Beginning with the line that holds "column Value |" and ending with the last line, please repeat the entries exactly and omit the pictures.
*** Block opens ***
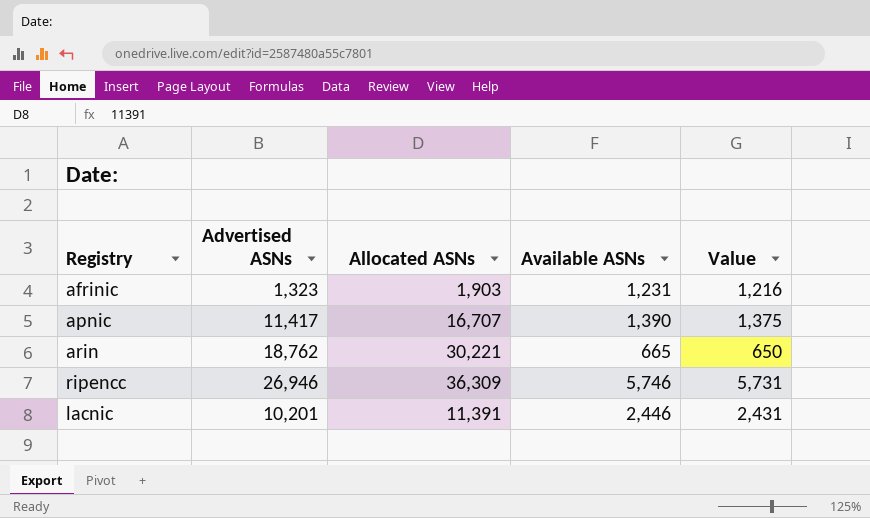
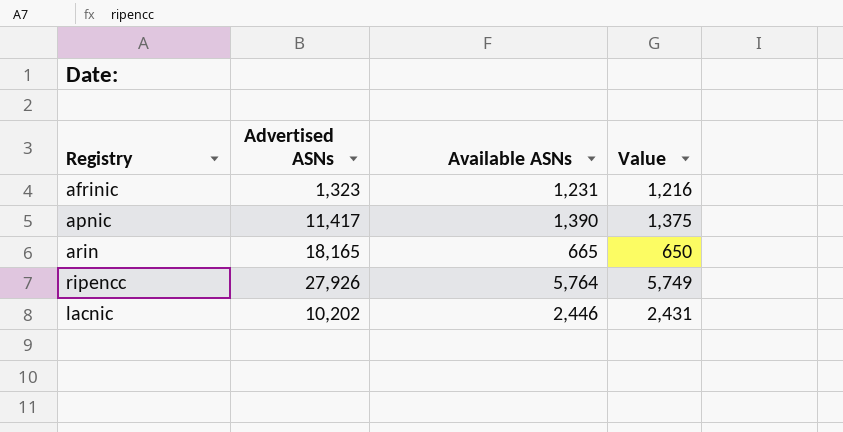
column Allocated ASNs | position: 3 -> none
arin | Advertised ASNs: 18,762 -> 18,165
ripencc | Advertised ASNs: 26,946 -> 27,926
ripencc | Available ASNs: 5,746 -> 5,764
ripencc | Value: 5,731 -> 5,749
lacnic | Advertised ASNs: 10,201 -> 10,202

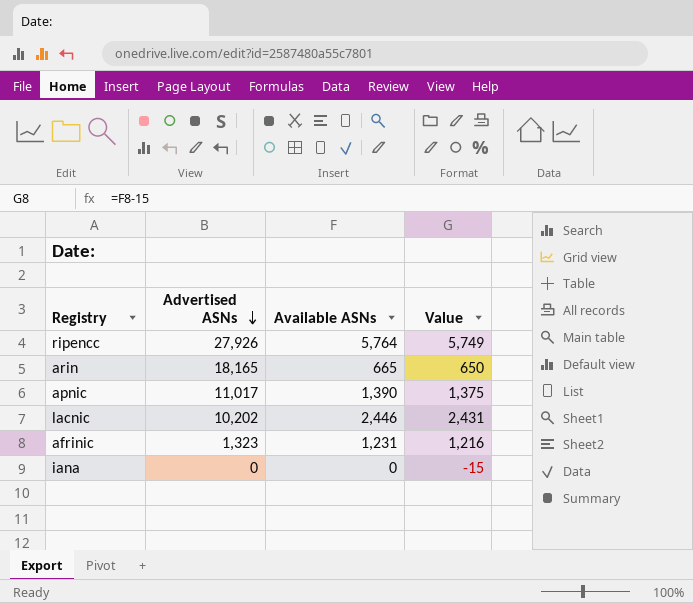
row order: none -> Advertised ASNs descending
apnic | Advertised ASNs: 11,417 -> 11,017
row iana: none -> 0 | 0 | -15

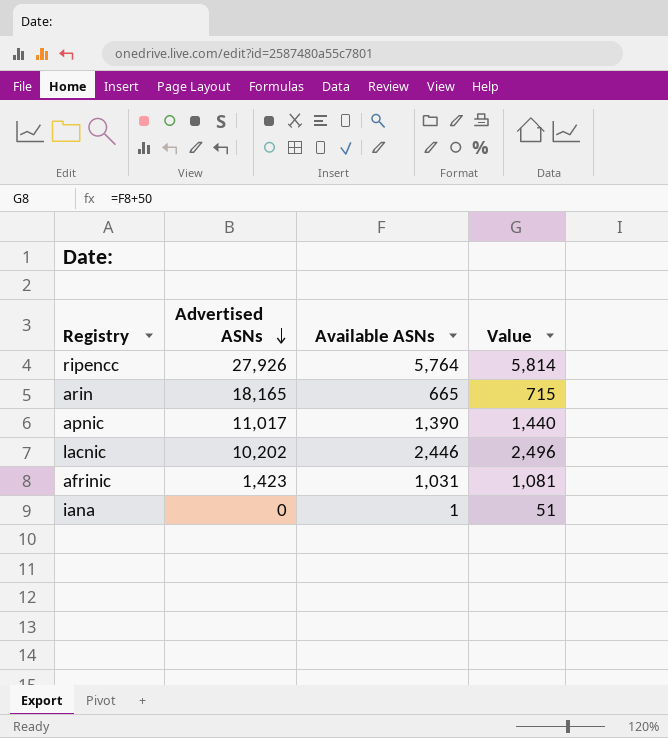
column Value | formula: [Available ASNs] - 15 -> [Available ASNs] + 50
afrinic | Advertised ASNs: 1,323 -> 1,423
afrinic | Available ASNs: 1,231 -> 1,031
iana | Available ASNs: 0 -> 1

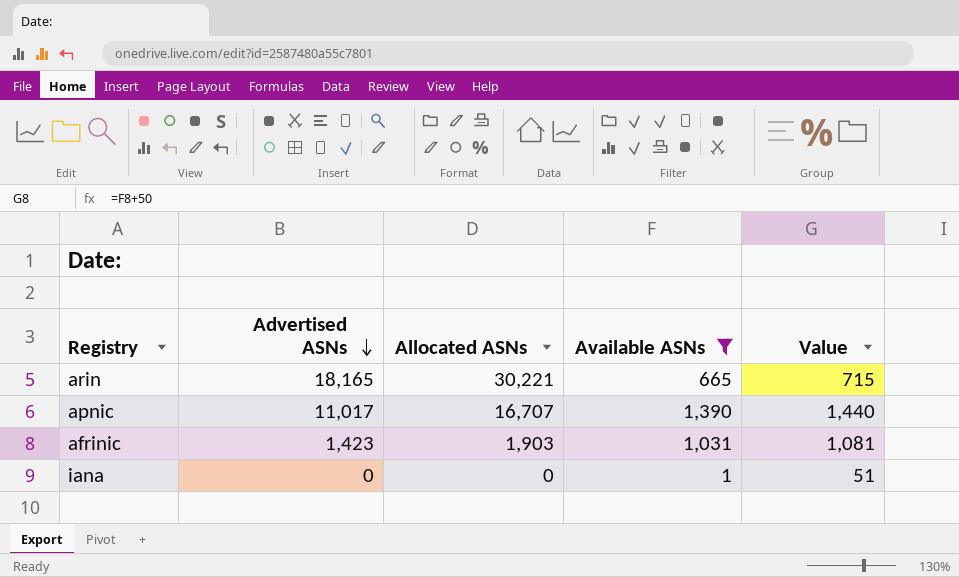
filter: none -> Available ASNs <= 1,390
column Allocated ASNs | position: none -> 3

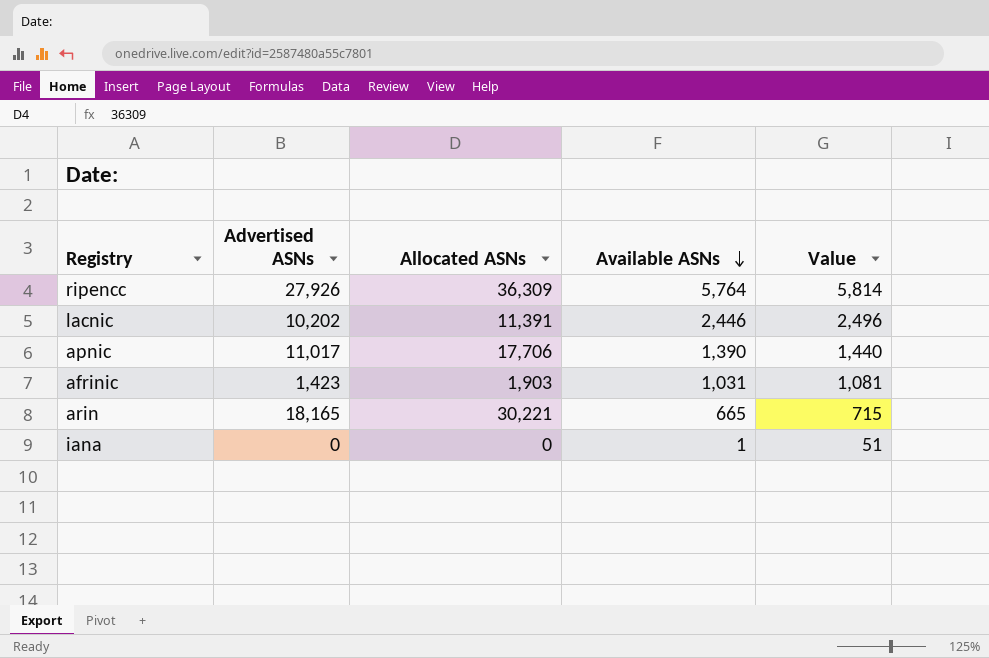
filter: Available ASNs <= 1,390 -> none
row order: Advertised ASNs descending -> Available ASNs descending
apnic | Allocated ASNs: 16,707 -> 17,706

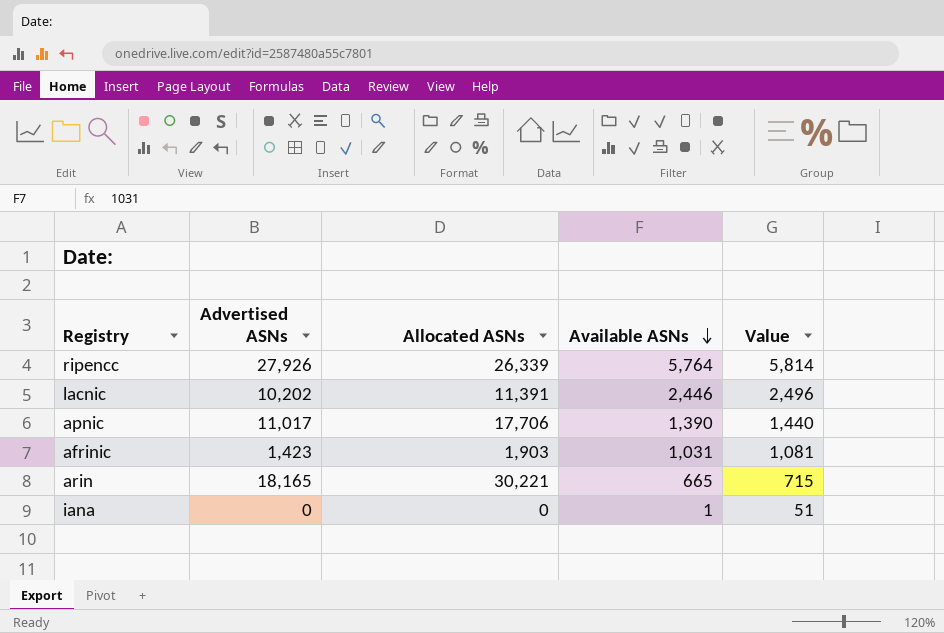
ripencc | Allocated ASNs: 36,309 -> 26,339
*** Block closes ***
Finished exercise:
column Value | formula: [Available ASNs] - 15 -> [Available ASNs] + 50
afrinic | Advertised ASNs: 1,323 -> 1,423
afrinic | Available ASNs: 1,231 -> 1,031
iana | Available ASNs: 0 -> 1

filter: none -> Available ASNs <= 1,390
column Allocated ASNs | position: none -> 3

filter: Available ASNs <= 1,390 -> none
row order: Advertised ASNs descending -> Available ASNs descending
apnic | Allocated ASNs: 16,707 -> 17,706

ripencc | Allocated ASNs: 36,309 -> 26,339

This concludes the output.